Pero yerra quién piense que esta no era su intención. Ir al fondo del problema a pesar de las consecuencias que conlleve forma parte del carácter jesuítico del personaje. El continuo examen de conciencia que le impide desviarse de la ruta trazada. Si Macron dijo que reformará el Código Laboral por decreto, saltándose el trámite parlamentario, lo hará. Si está convencido que Francia necesita mantener por ley el estado de excepción instalado tras los atentados de diciembre de 2015, nadie ni nada le harán desdecirse. Si es preciso asediar con mensajes a sus ministros a las 3 de la mañana exigiendo más rigor y mayor concentración, se asedian. Si es perentorio ningunear a su primer ministro el 4 de julio, pues se le ningunea. Porque el Primer Ministro, los Ministros y los Secretarios de Estado están para eso: para obedecer, acatar órdenes, cumplir con su deber. No son un ejército, pero la jerarquía militar se ha impuesto. Sabe, además, que la velocidad en la toma de decisiones es primordial. Primero asesta el golpe, se encierra en su búnker protector y espera la respuesta. Es despiadado con el adversario. Resiste. Porque la resiliencia también forma parte de su carácter. A estas alturas, si alguien cree que un otoño caliente lo atemoriza, es que aún no ha captado las sutilezas del personaje. Macron está buscando esa batalla, convencido de que podrá imponer sus decisiones y doblegar a la irreductible y conservadora clase trabajadora francesa, combinando la sutileza de su lenguaje refinado, la inteligencia de su retórica y la frialdad de su mirada.
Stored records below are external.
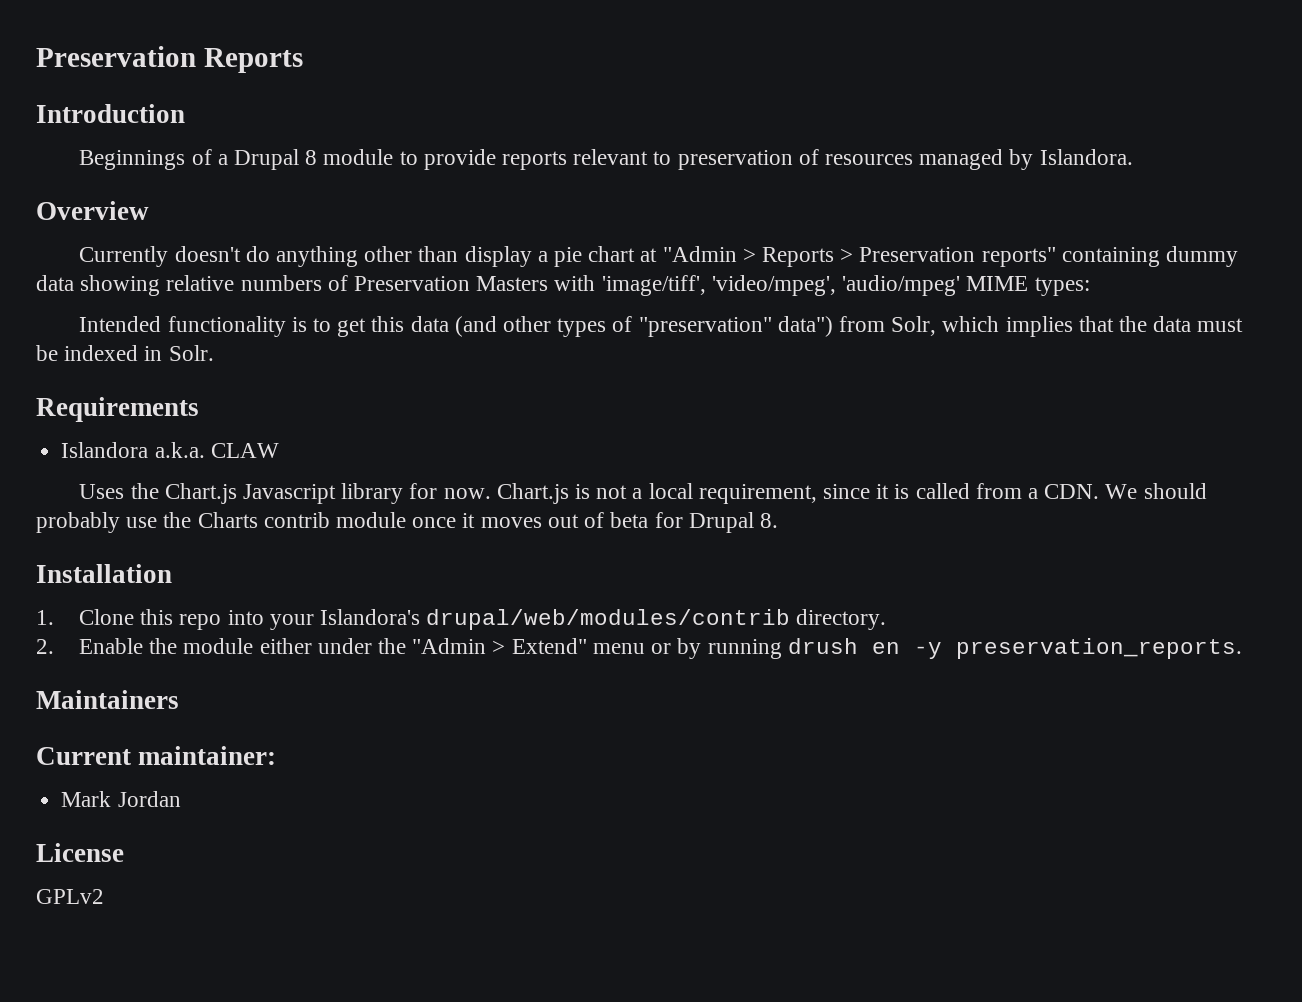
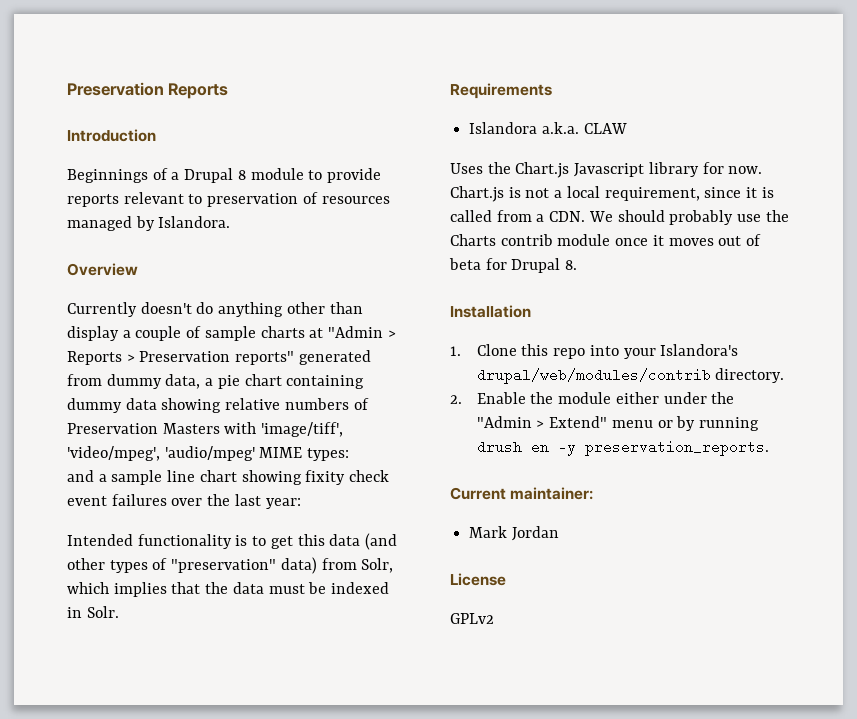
- Currently doesn't do anything other than display a pie chart at "Admin > Reports > Preservation reports" containing dummy data showing relative numbers of Preservation Masters with 'image/tiff', 'video/mpeg', 'audio/mpeg' MIME types:
+ Currently doesn't do anything other than display a couple of sample charts at "Admin > Reports > Preservation reports" generated from dummy data, a pie chart containing dummy data showing relative numbers of Preservation Masters with 'image/tiff', 'video/mpeg', 'audio/mpeg' MIME types:
+ and a sample line chart showing fixity check event failures over the last year:
- Intended functionality is to get this data (and other types of "preservation" data") from Solr, which implies that the data must be indexed in Solr.
+ Intended functionality is to get this data (and other types of "preservation" data) from Solr, which implies that the data must be indexed in Solr.
- Maintainers

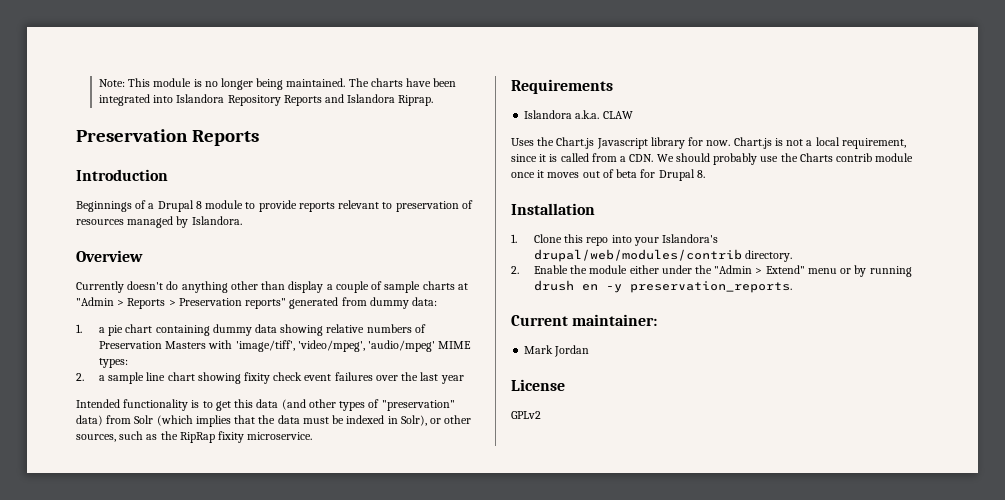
+ Note: This module is no longer being maintained. The charts have been integrated into Islandora Repository Reports and Islandora Riprap.
- Currently doesn't do anything other than display a couple of sample charts at "Admin > Reports > Preservation reports" generated from dummy data, a pie chart containing dummy data showing relative numbers of Preservation Masters with 'image/tiff', 'video/mpeg', 'audio/mpeg' MIME types:
+ Currently doesn't do anything other than display a couple of sample charts at "Admin > Reports > Preservation reports" generated from dummy data:
+ 1. a pie chart containing dummy data showing relative numbers of Preservation Masters with 'image/tiff', 'video/mpeg', 'audio/mpeg' MIME types:
- and a sample line chart showing fixity check event failures over the last year:
+ 2. a sample line chart showing fixity check event failures over the last year
- Intended functionality is to get this data (and other types of "preservation" data) from Solr, which implies that the data must be indexed in Solr.
+ Intended functionality is to get this data (and other types of "preservation" data) from Solr (which implies that the data must be indexed in Solr), or other sources, such as the RipRap fixity microservice.

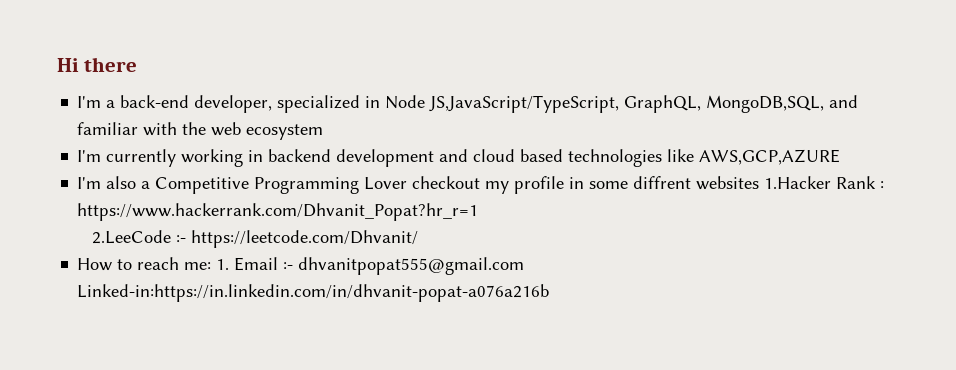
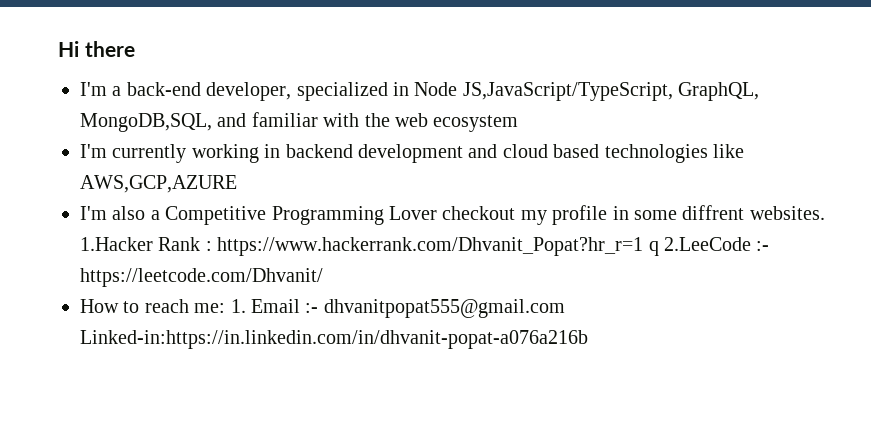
- I'm also a Competitive Programming Lover checkout my profile in some diffrent websites 1.Hacker Rank : https://www.hackerrank.com/Dhvanit_Popat?hr_r=1
- 2.LeeCode :- https://leetcode.com/Dhvanit/
+ I'm also a Competitive Programming Lover checkout my profile in some diffrent websites. 1.Hacker Rank : https://www.hackerrank.com/Dhvanit_Popat?hr_r=1 q 2.LeeCode :- https://leetcode.com/Dhvanit/

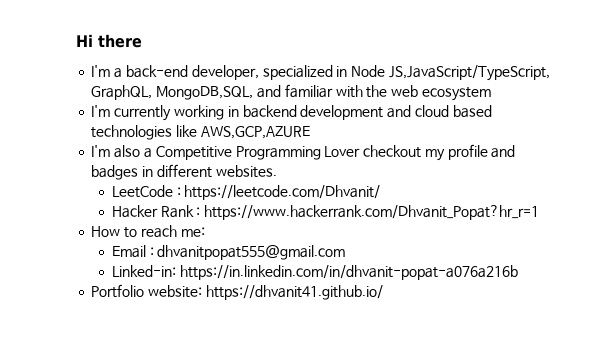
- I'm also a Competitive Programming Lover checkout my profile in some diffrent websites. 1.Hacker Rank : https://www.hackerrank.com/Dhvanit_Popat?hr_r=1 q 2.LeeCode :- https://leetcode.com/Dhvanit/
+ I'm also a Competitive Programming Lover checkout my profile and badges in different websites.
+ LeetCode : https://leetcode.com/Dhvanit/
+ Hacker Rank : https://www.hackerrank.com/Dhvanit_Popat?hr_r=1
- How to reach me: 1. Email :- dhvanitpopat555@gmail.com Linked-in:https://in.linkedin.com/in/dhvanit-popat-a076a216b
+ How to reach me:
+ Email : dhvanitpopat555@gmail.com
+ Linked-in: https://in.linkedin.com/in/dhvanit-popat-a076a216b
+ Portfolio website: https://dhvanit41.github.io/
La irrupción de Emmanuel Macron en la escena política francesa, europea e internacional, hace ahora 100 días, ha dejado imágenes de un hombre convencido de su rol en la historia. Si se trata de estrujar la mano del loco inquilino de la Casa Blanca, lo hace sin temor a provocarle una artritis reumatoide. Si se trata de despachar al Jefe del Estado Mayor francés, lo despide sin dilación. No tiene miedo. Pero el miedo, como es sabido, es la estrategia de nuestra especie para sobrevivir. El temerario suele perecer pronto, por no haber valorado convenientemente los riesgos de sus decisiones. Entre la valentía y la osadía hay un espacio que, en política, es el que suelen transitar los más inteligentes. Macron parece dispuesto a atreverse a todo sin que le tiemble el pulso. El tiempo dirá si su determinación es producto de la temeridad o del sentido común. Macron no ha cambiado Francia en 100 días. Eso sería hercúleo. Sencillamente, le ha hecho saber a Francia y, de paso, al resto del mundo, que es él quien no piensa cambiar.